Флавин полагает, что в послании «ангела Аравии» отражена «религиозная трактовка основной части светских, политических принципов Дизраэли»:
<…> промышленная революция внесла дезорганизацию и хаос в общественные отношения; для того, чтобы восстановить симбиоз между классами, необходимо руководство, основанное на ясновидении <…>. Ангел особо выделяет значимость воображения и несомненную важность подобного руководства, тем самым выражая дизраэлевское неприятие утилитаризма в политике и его веру в милосердное патерналистское правление.
Не будем вступать в обсуждение политических концепций Дизраэли 1840-х годов, но всё же заметим, что Флавин обходит молчанием вопрос о композиционной функции образа «ангела Аравии» и о том, какое художественное воплощение он получает в романе. На эту проблему обращает внимание Шварц, когда подчеркивает, что встреча с «ангелом Аравии» не приносит Танкреду утешения, и отмечает:
Тот факт, что откровение ангела не становится мерилом жизнеспособной системы, является неудачей «Танкреда», которая наносит серьезный ущерб замыслу всей трилогии. Роман не выявляет смысл послания ангела — и оно не оказывается достойной внимания альтернативой интригам в Азии и упадку монархии и Церкви в Англии.
«Ангел Аравии», чьи наставления функционально близки напутствиям, которые Винтер дает Контарини Флемингу, призывает Танкреда «находить подходящий инструмент в каждом человеческом существе» (Disraeli 1847/II: 17). Такой «инструмент» Танкред обнаруживает в Факредине, невзирая на увлеченность эмира политическими интригами. Повествователь так объясняет дружбу этих персонажей:
То, что гордая душа Танкред а Монтекьюта <…> могла обнаружить сторонника в человеке столь очевидно эксцентричном, столь суетном и столь никчемном, на первый взгляд может показаться невероятным; и всё же ближайшее и более внимательное изучение, вероятно, заставит нас признать, что это было возможно. Факредин обладал блестящим воображением и страстной чувствительностью; его сердцем повелевало влечение, и, когда этому влечению угождали и потворствовали, он был способен на глубокие чувства и серьезное поведение. Его не прельщали абстрактные нравственные идеалы; но добродетель, которая принимала героический облик <…>, получала над ним непреодолимую и запредельную власть.
Факредина привлекает «глубокий и дисциплинированный интеллект Танкред а»: «вышколенный всей философией и развитый благодаря всей просвещенности Запада», он «с магнетической силой воздействовал на сознание [эмира], яркая живость которого могла сравниться только с девственным невежеством относительно всего, чему могли научить книги» (Ibid./II: 130).

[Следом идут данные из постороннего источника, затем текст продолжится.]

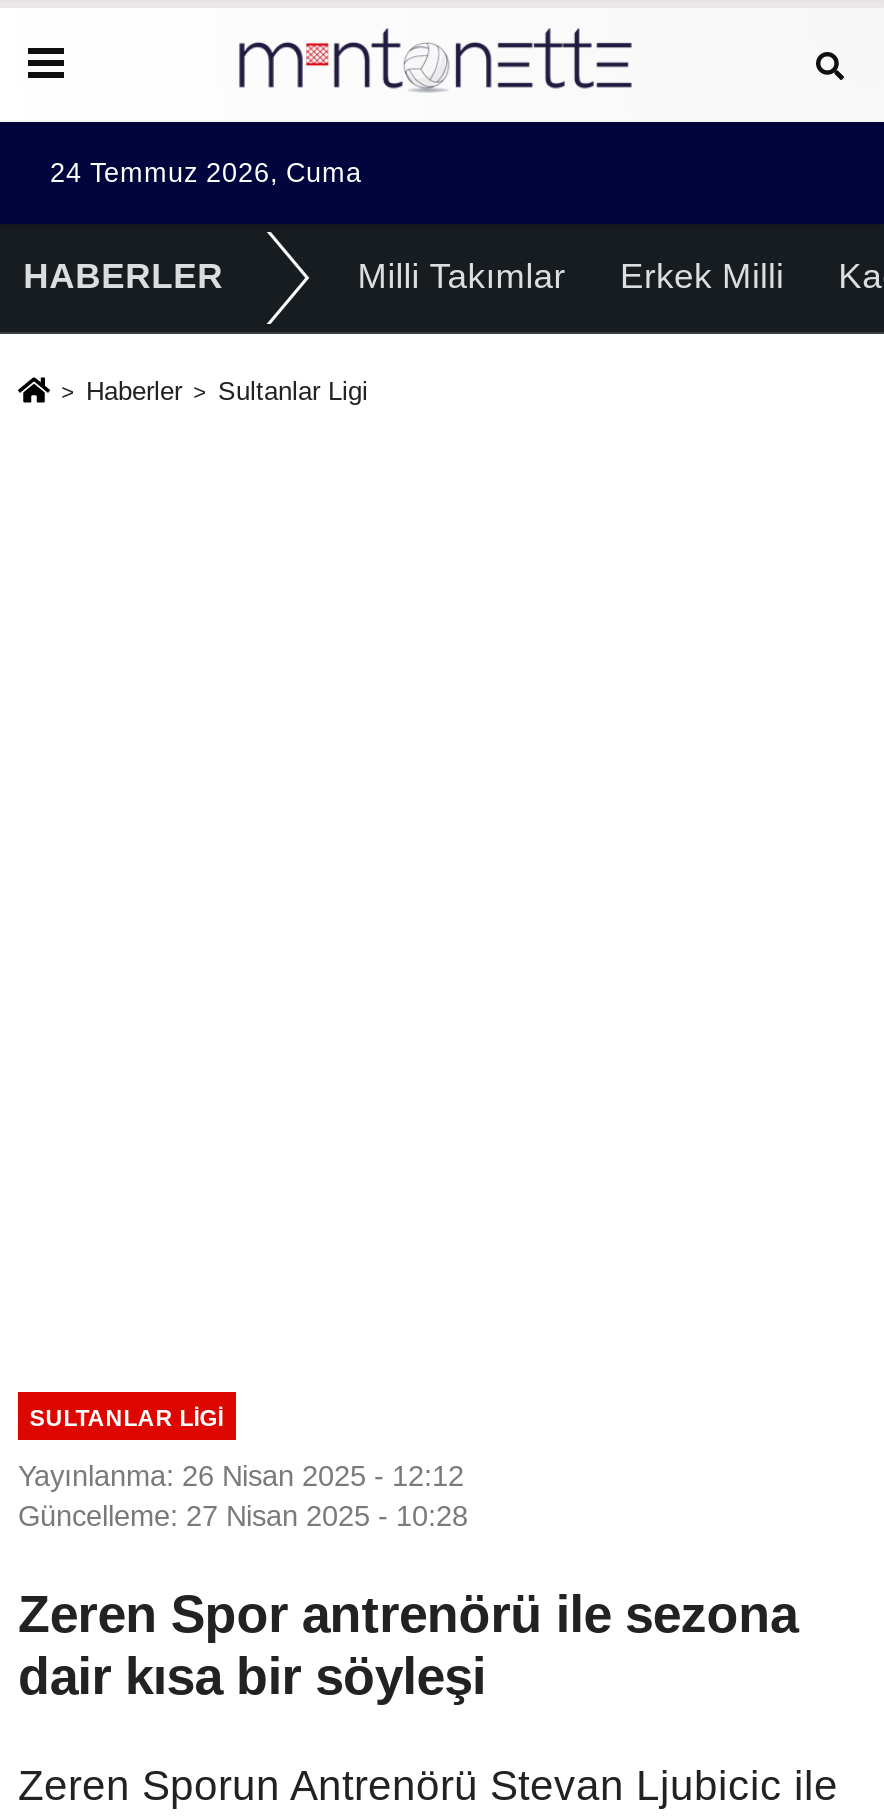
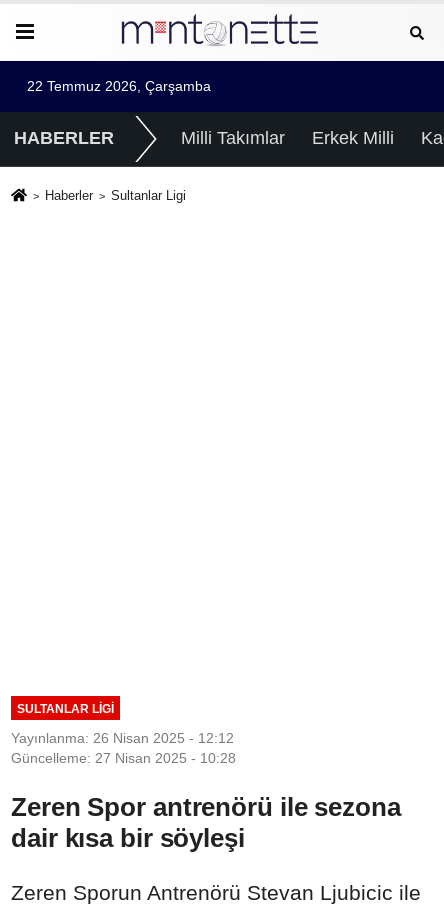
[50,158,362,188] 24 Temmuz 2026, Cuma -> [27,79,211,94] 22 Temmuz 2026, Çarşamba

Флавин называет Факредина «азиатским Контарини или Вивианом». Сопоставление ливанского эмира с Контарини Флемингом, основанное на общей для этих персонажей импульсивности характера, справедливо лишь отчасти, так как о пристрастии Контарини Флеминга к политическим интригам речь идет только в одной из частей «психологической автобиографии». Сравнение же Факредина с Вивианом Греем более основательно. Слова, которые восторженно произносит первый: «<…> интриги! Это и есть жизнь!» (Ibid./I: 232), вполне могли бы принадлежать и второму. Как отмечает Флавин, авторская характеристика Факредина, с детства живущего среди политических интриг, «содержит отголосок стремления Вивиана Грея основать политическую партию», а в плане биографии писателя — отголосок истории, связанной с изданием газеты «Репрезентатив». При этом «изображение Факредина критическое, а не лестное, его переменчивость, лицемерие, самовлюбленность отталкивают читателя, а не увлекают его». По мнению Флавина, дизраэлевский повествователь присматривается к Факредину, «подвергает его испытаниям и оценке» — и в конечном итоге зачисляет в ряд отрицательных персонажей как «личность, тщеславие которой ни за что не позволит ей объединиться с кем-либо для слаженных действий» (Flavin 2005: 127).